Available in Español: ¿El Techo Está en Llamas?

1. Introduction to Fire Monitoring Device

Short description:

Hi there. I'm Teodor, a web developer building Proxima, an open source analytics platform. In June 2021, a wildfire burned down a huge area near my house in Athens. The main reason behind such a disaster is our lack of understanding of how fires work. I had an idea to build a low-cost, open, and accessible device to monitor and alert authorities of fire outbreaks. The first essential component for prototyping is a microcontroller like the ESP32. We can write code in C/C++ or high-level languages like Python or Node.js.

Hi there. I hope you're enjoying the conference so far. My name is Teodor. I'm a web developer building Proxima, an open source analytics platform. During my free time though, I also enjoy building stuff and experimenting a lot with different technologies. And through my talks, I really like telling stories.

Our story begins in June 2021, when a wildfire burned down a huge area close to my house in Athens. Since 2021, wildfires have burned down three times the area of New York City. And that's just for Greece. Incidentally, and the main reason behind such a disaster is that we cannot truly understand how fires are working. Although they're a natural phenomenon and part of some ecosystems, they are getting more and more out of control due to human activity and the climate change. They can spread really quickly. And once they hit a critical point, they are almost unstoppable. Also, their sources are unpredictable, from cigarettes to thunderstorms and farm chores. So immediate response is crucial, and alerting and deploying aerial or ground units is the only way to avoid disaster.

A few months ago, I had an idea to build a device that would be able to monitor an area and alert the authorities if there is a fire starting.

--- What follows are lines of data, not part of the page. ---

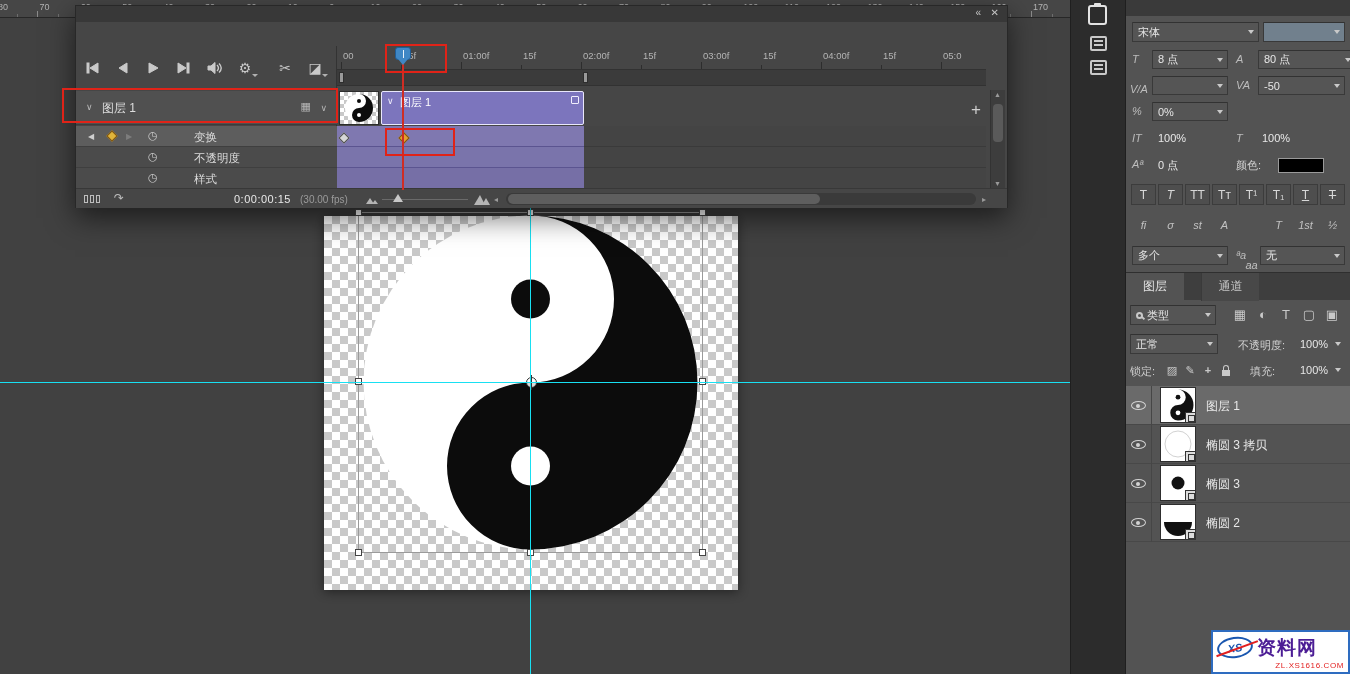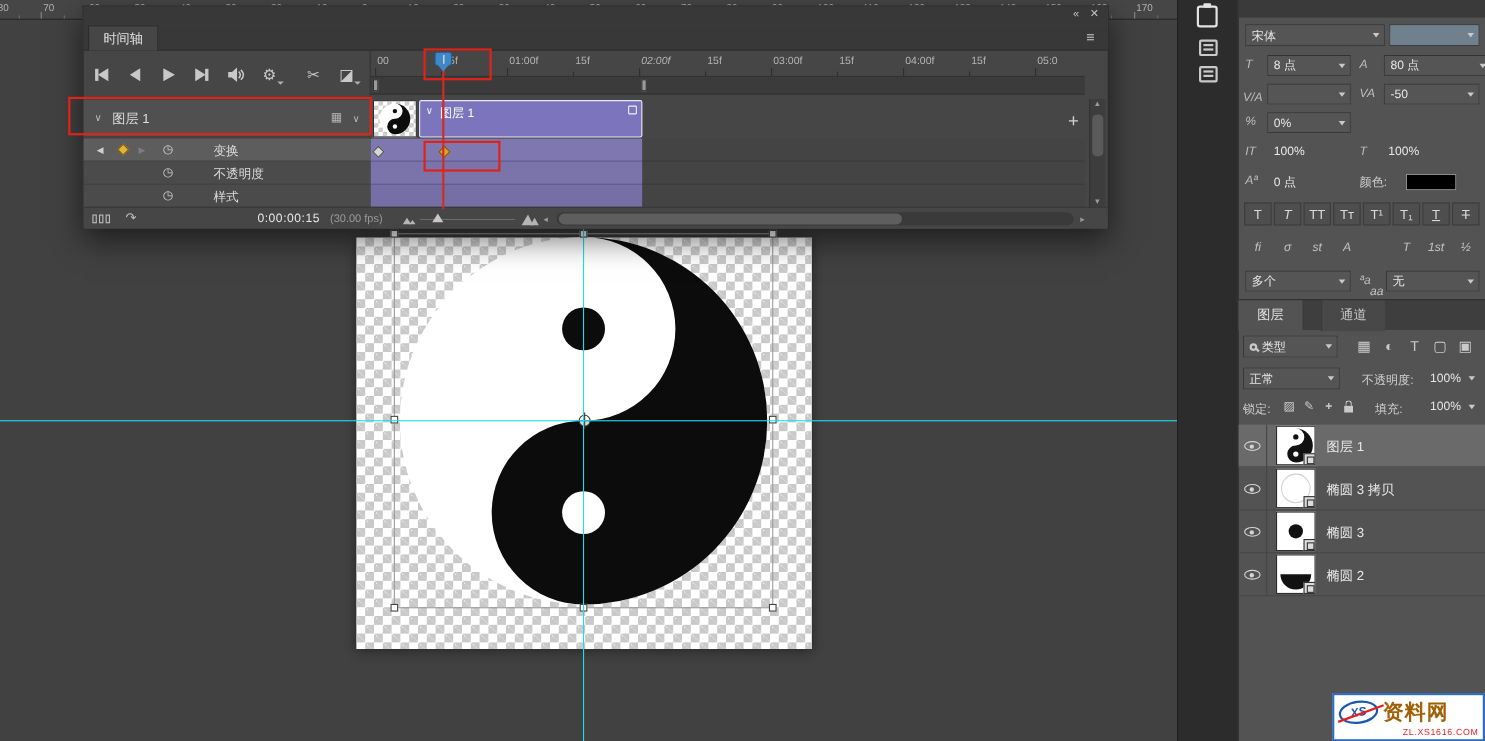"时间轴" div.tabbar { html: <div> <div>时间轴</div> <span>≡</span> </div> -> none }
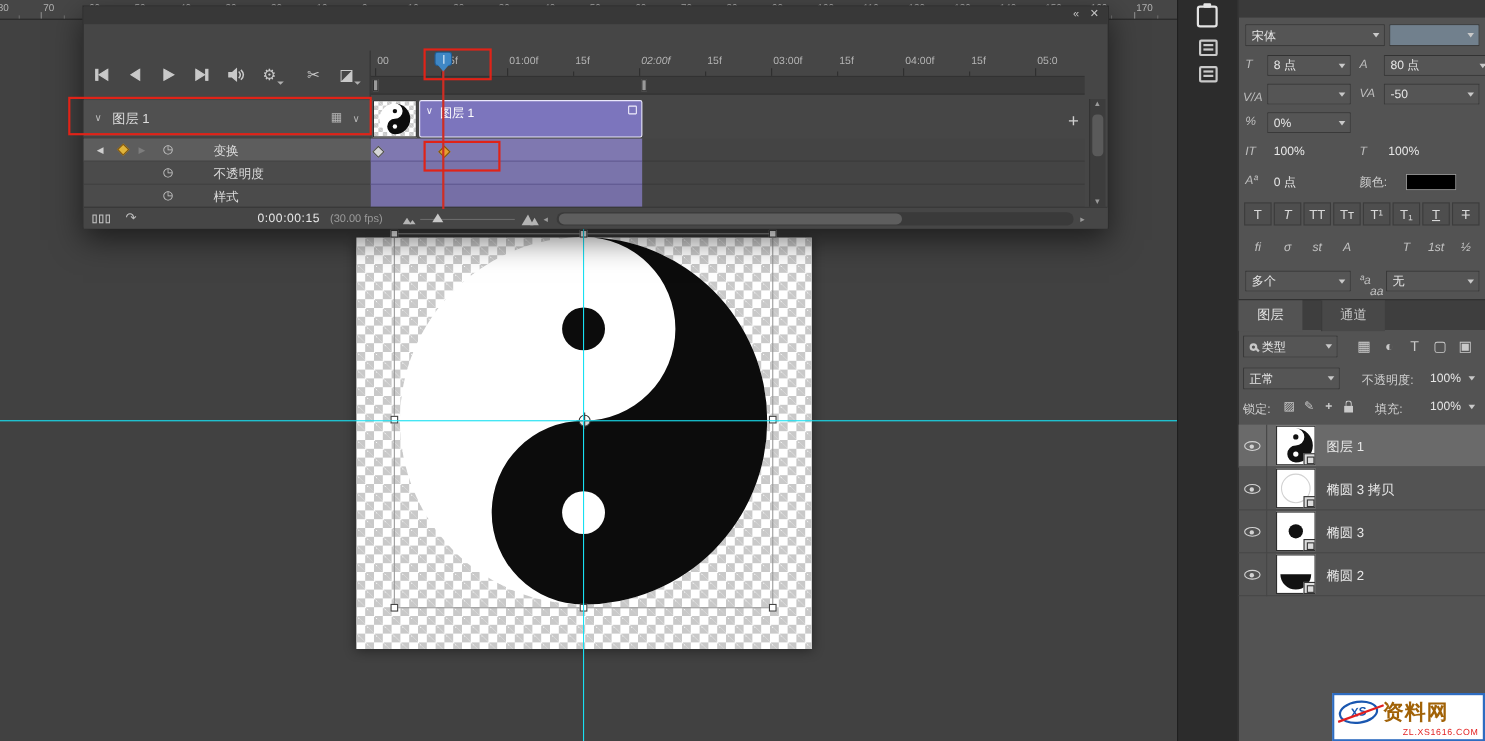"02:00f" span.rl-label { font-style: italic -> none }
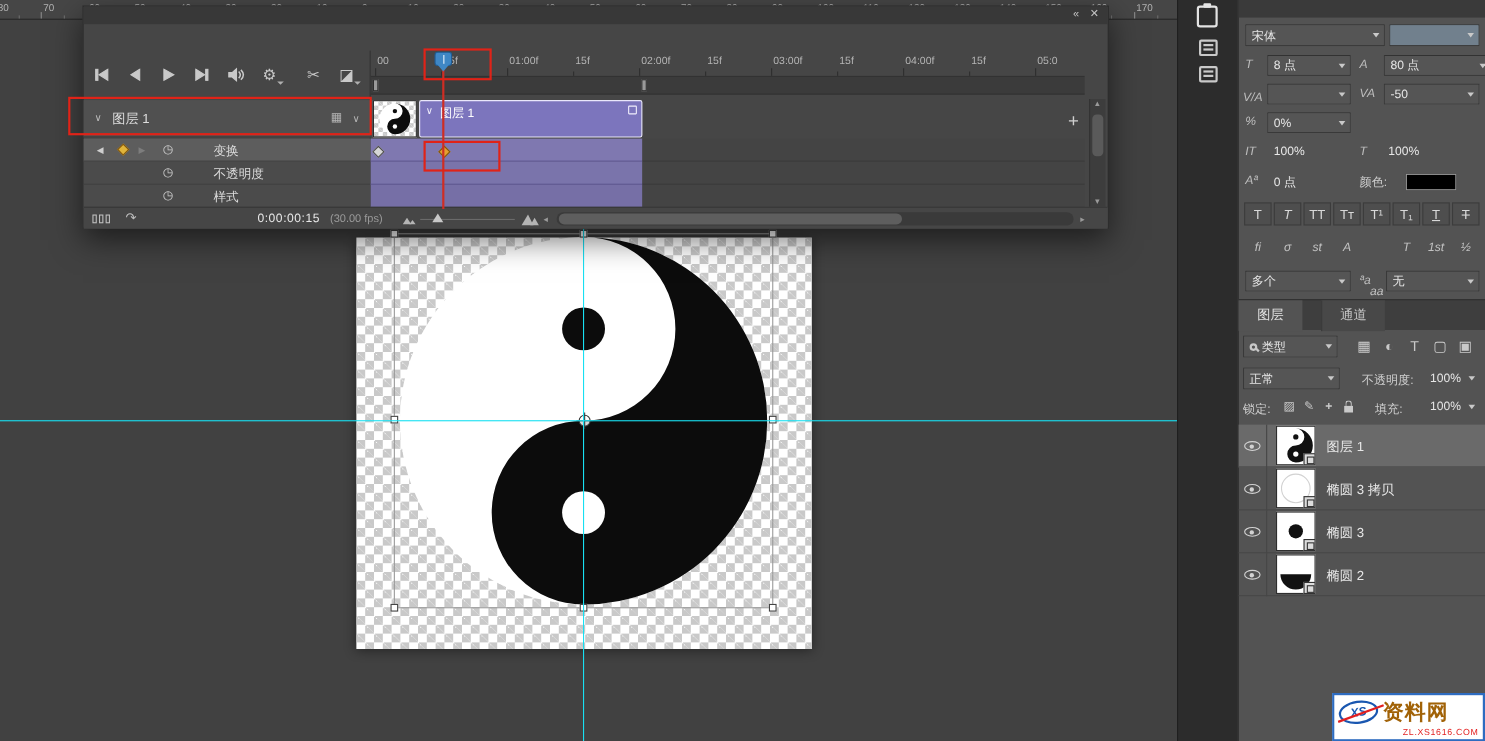"资料网" #wm-title { color: #a16207 -> #4c1d95 }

In order to do so, we need to set up some ground rules for the first prototype. So our device should be low cost because we need to cover huge areas and we need lots of them. It should also be as open and accessible as possible so we can let people build and deploy them in the wild. When it comes to prototyping an IoT device, the first essential component you'll need is a microcontroller, the brain and heart of our system. You might be familiar with the term and some popular options out there like the Raspberry Pi or Arduino. Our choice is the ESP32, a low-cost, low-power controller that offers both Bluetooth low energy and Wi-Fi capabilities out of the box. Developing on low-end hardware requires obviously writing code using the device's core fundamentals. We can write code in C or C++ using the Arduino IDE or use high-level languages like Python or Node.js.

2. JavaScript for Microcontrollers

Short description:

We can use the same code for targeting different devices or platforms. JavaScript is event-driven and perfect for IoT applications. DeviceScript is a versatile framework for writing code targeting IoT development boards. It has built-in APIs, great VS Code support, and works with Platform.IO. Let me show you a simple hardware prototype. We have a prototype board and a tiny development board with pins for extending functionality. The code is simple, using identifiers for components and core APIs to initialize and respond to events. The controller understands voltage changes as digital signals.

There is a huge advantage because we can actually use the same code for targeting different devices or even platforms. We can run JavaScript, compile a code and run it on different devices, but there is actually more. Let's talk a little bit more about JavaScript. Using JavaScript for microcontrollers might sound a little bit tricky but totally worth it. By design it's event-driven and most of the IoT applications are event-based. The board itself is barebones but we can attach additional components so listening to button presses or sensor readings is actually event-based. JavaScript also has a huge registry of libraries that we can use to interact with the core APIs of the board or even mix and match technologies like pairing the board with a browser or mobile applications. And there are many great frameworks that make it even easier like Johnny-5, Scilor, Nesprino and so on.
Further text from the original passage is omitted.